22 a. Serangga air Larva Dysticidae dan Hydropholidae (coleoptera) merupakan musuh larva nyamuk. Larva capung juga memangsa nyamuk. Larva Culex fuscanus, Culex halifaxii dan Toxorhychities memangsa larva nyamuk lain seperti Anopheles.
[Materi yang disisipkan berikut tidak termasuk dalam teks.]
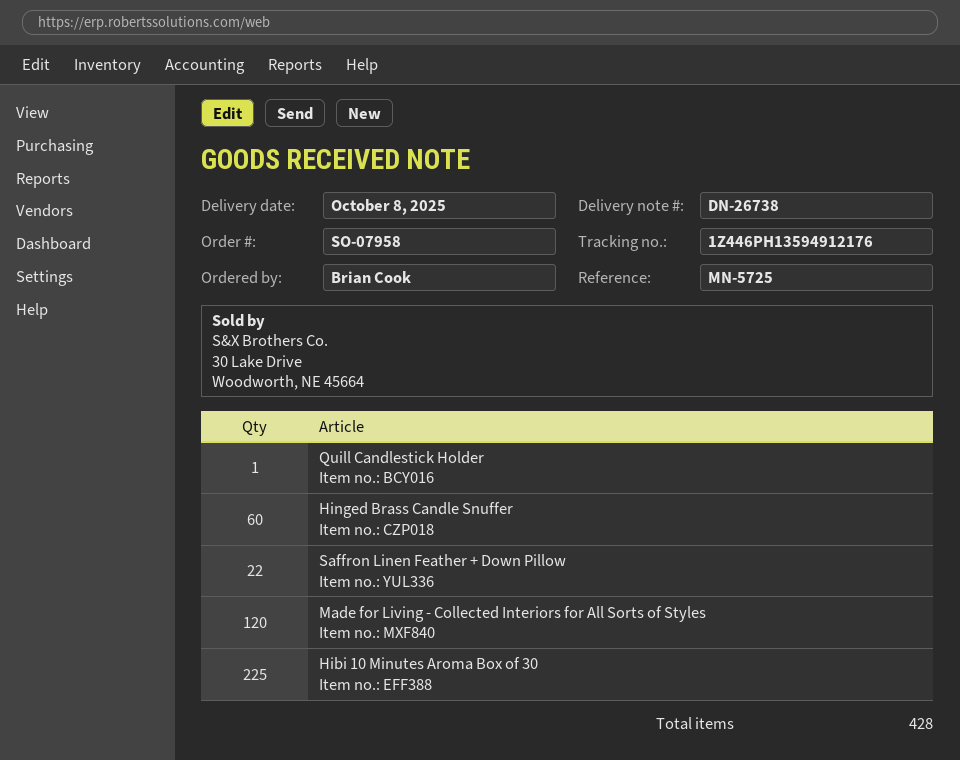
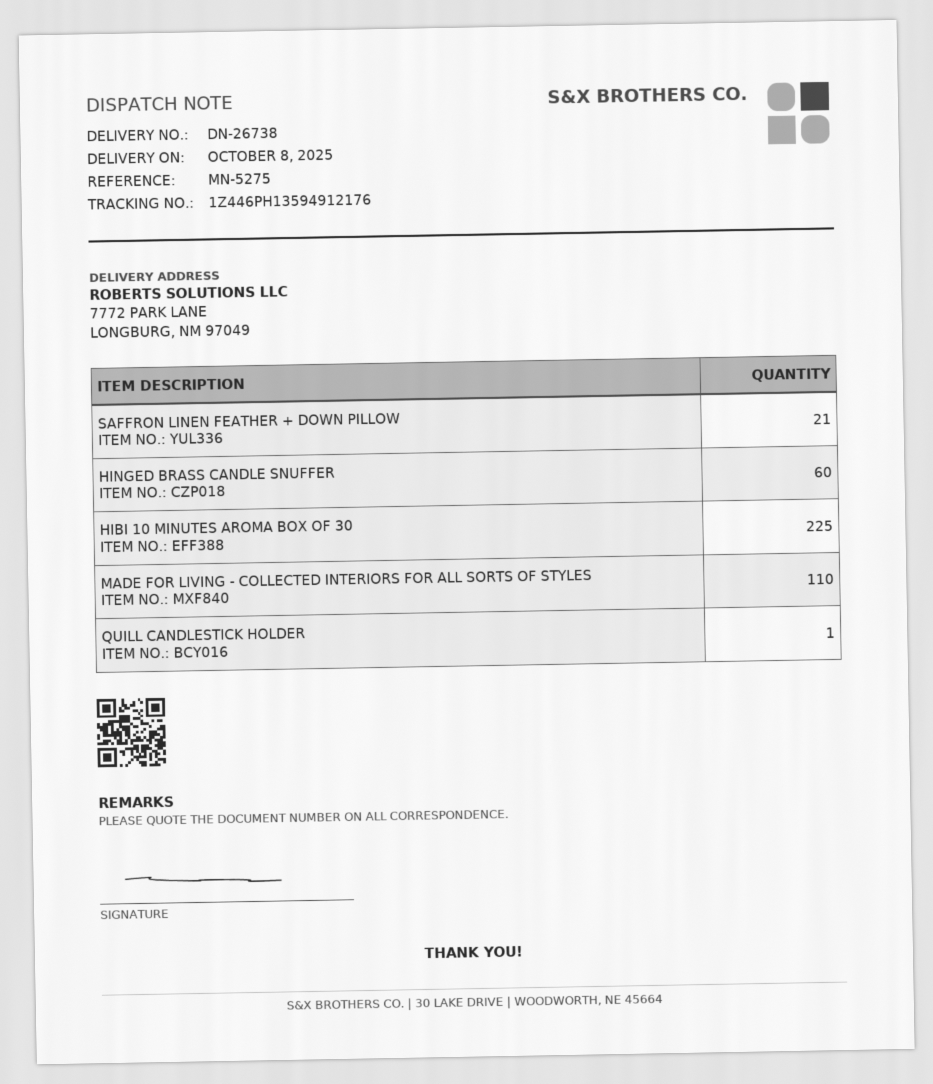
reference: MN-5725 -> MN-5275
Saffron Linen Feather + Down Pillow: 22 -> 21
Made for Living - Collected Interiors for All Sorts of Styles: 120 -> 110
Bila larva Anopheles terlalu padat di satu tempat perindukan dapat terjadi kanibalisme, larva instar IV bisa memakan larva dari jenis yang sama atau larva Anopheles yang lain yang masih muda. Serangga air dari golongan Hemiptera adalah pemangsa larva nyamuk terutama instar III dan instar IV, dengan cara menusuk tubuh larva dengan moncong dan menghisap cairan tubuh larva (Hadi dkk, 2009), selain itu Gerris (anggang-anggang) memangsa larva nyamuk seperti juga nyamuk dewasanya (Depkes RI, 2004). b. Vertebrata Anak katak dapat memangsa larva nyamuk terutama pada habitat yang kecil dengan air yang dangkal. Tetapi yang terpenting dari semua predator larva nyamuk adalah ikan pemakan larva (Hadi dkk, 2009).